I didn't come out here to find peace, at least not intentionally. I didn't know what I was coming out for really. Other than to answer my itchy feet and need to leave the UK. But I guess that's what people mean when they say it finds you when you're least expecting it. Or is that love?
What I'm learning is that they might be the same thing. Love that I've known has been tricky. When I've seen it in my family it has been angry and lost, broken down between slammed doors and fading memories, cheated out of, found after many wrong paths. When I've felt it myself it has been lonely, unreturned and begged for, bruising and betrayed. It has never been peaceful. Out here though... I have started to love myself, truly and properly, and it has felt an awful lot like peace.
It's strange to admit it out loud. That you're a stranger to loving yourself. People don’t like hearing that, it makes them uncomfortable, they never know what to say. Even though we’re surrounded at the moment by body positivity movements and affirmations, mental health awareness months and the like, they still can’t handle it. Suddenly they’re confronted with the immediate need to insist otherwise, remind you of your qualities, comfort you. Like that will work. A quick fix. They mean well, so it’s okay.
I do the same when my friends doubt themselves. It’s easy to find beauty from the outside. Less so to see it in yourself. For whatever reason though, out here, that’s exactly what I’ve done. Finally. I think it has something to do with letting go. Of the responsibility I felt for others in my job, to deliver, to lead. Of the burden of figuring out what to do next. Of the need to look presentable every day, the need to find the mirror in every room to check I look okay. You can’t do that out here. Sleeper buses and overnight trains don’t have mirrors, hostel dorms either. You wear the same four outfits on repeat and no one cares. It’s freeing.
You’re also seeing some of the most gorgeous landscapes and that helps. We have dived and slid into waterfalls, biked through valleys and around mountains, spent days lazing on beaches with blue water and white sand, found cafes tucked away at the top of roads that look over the whole island.

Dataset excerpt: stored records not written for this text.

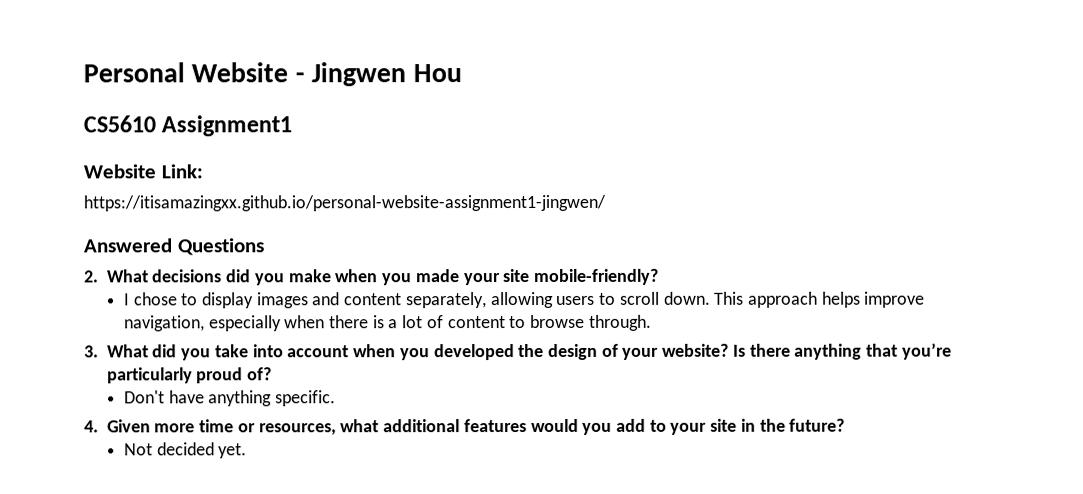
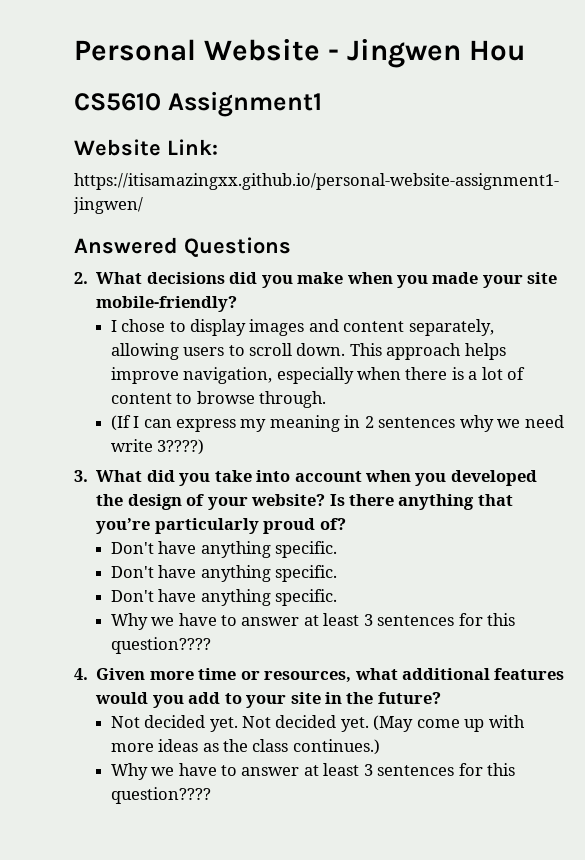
+ (If I can express my meaning in 2 sentences why we need write 3????)
  Is there anything that you’re particularly proud of?
  Don't have anything specific.
+ Don't have anything specific.
+ Don't have anything specific.
+ Why we have to answer at least 3 sentences for this question????
+ Not decided yet. (May come up with more ideas as the class continues.)
+ Why we have to answer at least 3 sentences for this question????

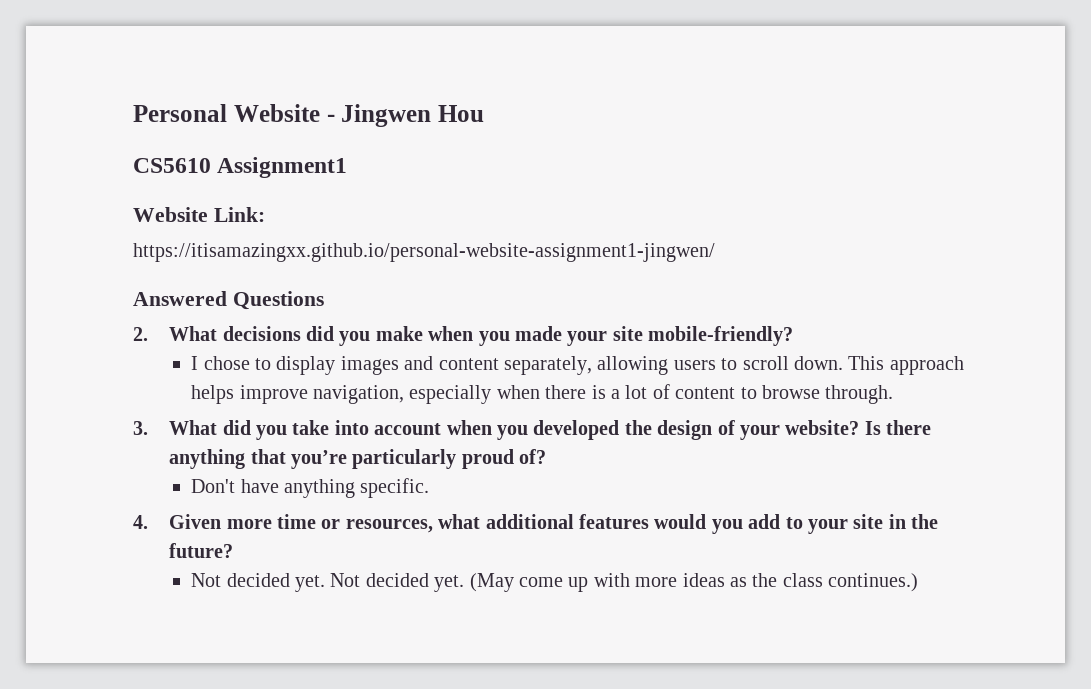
- (If I can express my meaning in 2 sentences why we need write 3????)
  Is there anything that you’re particularly proud of?
  Don't have anything specific.
- Don't have anything specific.
- Don't have anything specific.
- Why we have to answer at least 3 sentences for this question????
  (May come up with more ideas as the class continues.)
- Why we have to answer at least 3 sentences for this question????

Time moves differently too. For example, now I’m sat in Hanoi, sounds of honking and bartering streaming in through the open window next to me. It feels like yesterday when I was in Cao Bang, starting this. There isn’t time to waste on judging yourself, or others. Time is for moving, visiting museums, looking up to the sky, turning strangers into friends. All cliches sure but for good reason.
I feel incredibly lucky, not just because of the peace I’ve found in myself.
For the peace around me. The roof I can expect over my head, the calls I have with my family, the new food I eat everyday, the peace I can rely on. The world right now is shaking with anger for Palestine, but politicians aren’t listening. Everyday we have to keep calling for peace, for more than peace, because it’s unfair that we are the only ones who experience it. Privileged by no virtue other than the luck of the draw.
Educate yourself and then start speaking up. You can and so you should. Remember your privilege, don’t shy away from it, embrace the discomfort, be grateful for your daily comforts, and start changing things.
At some point I will actually get around to writing about my travels, what I've done and seen. Truly though, this has been the biggest discovery the last nine weeks.
That, on the road, I feel at home and, in my self, I feel content.